Static assets & deployment 🎊
The next thing I wanted to do was host my client-side code so that others could actually hit the app. This turned out to be dead simple using the “hosting” part of firebase. This part of firebase was really awesome for a few reasons; number one is the simplicity – all I had to do was build my project whatever way I had already set up (e.g. running webpack and outputting a “dist” folder) then just having a JSON file to point at said folder and using the firebase CLI to say “hey, deploy this project” and it would do everything else. It uploads, takes snapshots, logs what happened, etc. and puts it all on your app’s subdomain on google cloud with HTTPS already there out-of-the-box.
I then thought about “How would I actually put this as a subdomain under my own domain name instead of google’s?” and felt like it was going to be some huge hassle but it turned out to also be surprisingly easy. One needs only to click a button to get a verification code, create a DNS “TXT” record on your domain with that value, and click “confirm” and voila – everything’s done, HTTPS and all.
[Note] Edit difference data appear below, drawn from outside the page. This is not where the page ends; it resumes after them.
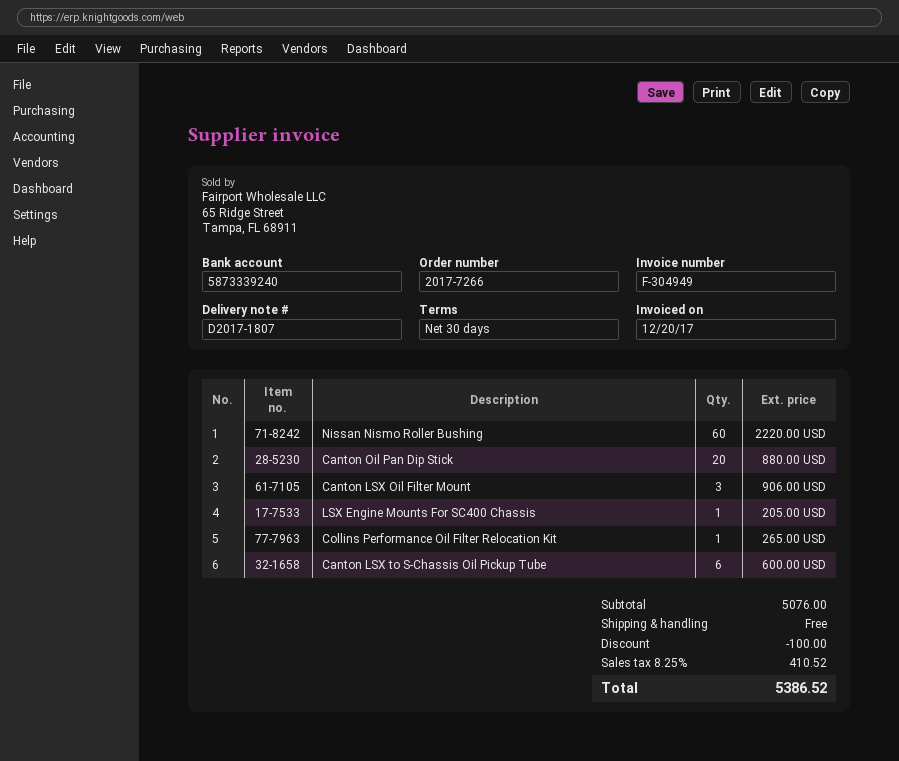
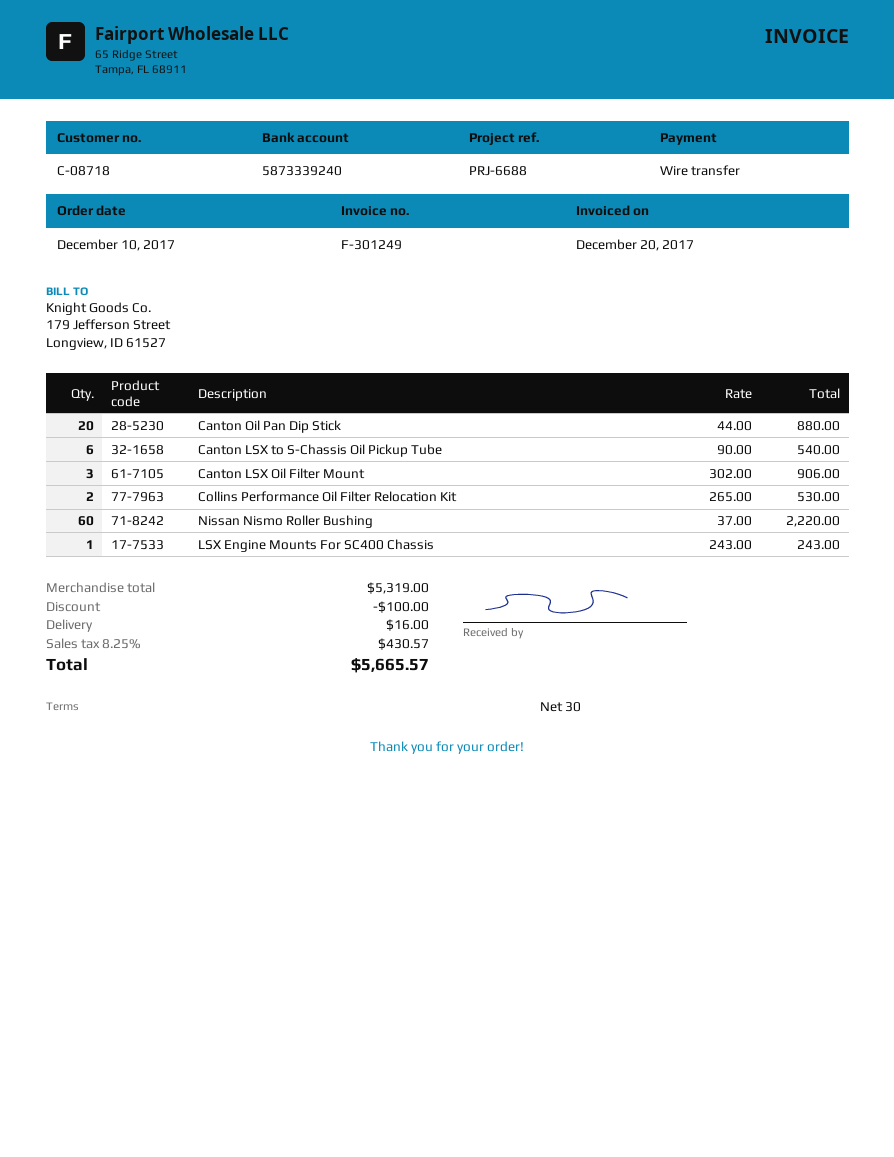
invoice number: F-304949 -> F-301249
LSX Engine Mounts For SC400 Chassis: 1 for 205.00 -> 1 for 243.00
Collins Performance Oil Filter Relocation Kit: 1 for 265.00 -> 2 for 530.00
Canton LSX to S-Chassis Oil Pickup Tube: 6 for 600.00 -> 6 for 540.00
subtotal: 5076.00 -> 5319.00
shipping: 0.00 -> 16.00
tax: 8.25% = 410.52 -> 8.25% = 430.57
total: 5386.52 -> 5665.57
Final note – firestore security
I didn’t have to take security when accessing my database into consideration at all for this project because the data was all public, so I just had to enable read for all of it publicly and disable writing completely (service accounts, such as the one utilized by my ruby data uploader script are exempt from the security rules). In a more real-world application where users are submitting data, this would obviously not fly. For this reason, google allows you to write little scripts that basically define the rules for who can read/write from/to what documents. I will definitely be looking into this in the future for any new firebase projects but on first glance it seemed a little overcomplicated for most use cases. Definitely beware that you might be looking at a lot of documentation-reading for how to set up your firestore if you plan to have users write to it because it did not seem very straightforward.
My final verdict on firebase, based on my admittedly pretty limited experience with it is as follows:
- Fast set up time for base project
- Once you model your data and application in a way that takes into account firebase’s limitations, it is actually really simple to work with and quite efficient
- Deployment of static website content was a breeze; HTTPS comes out of the box with no configuration required.
- Using a custom domain or subdomain with the hosting is incredibly simple as well
- Firebase Library is not well documented, assumes you understand that the method signatures are the same across languages
- Firebase client CLI required to do many tasks, which you have to set up and configure
- FireStore is pretty limited on its querying capabilities
- Geo-data and firestore do not go hand-in-hand at all; no way to query by geographic proximity
- FireStore quotas are based on number of document reads/writes not on the number operations which is really hard to work with if you want to structure your data in a meaningful way in certain applications
Overall, I’d definitely recommend it for small projects but would think twice for anything more complicated. With the generous amount of credit google gives out to first time customers plus the free tier that’s available to everyone, I think it is very much worth a shot.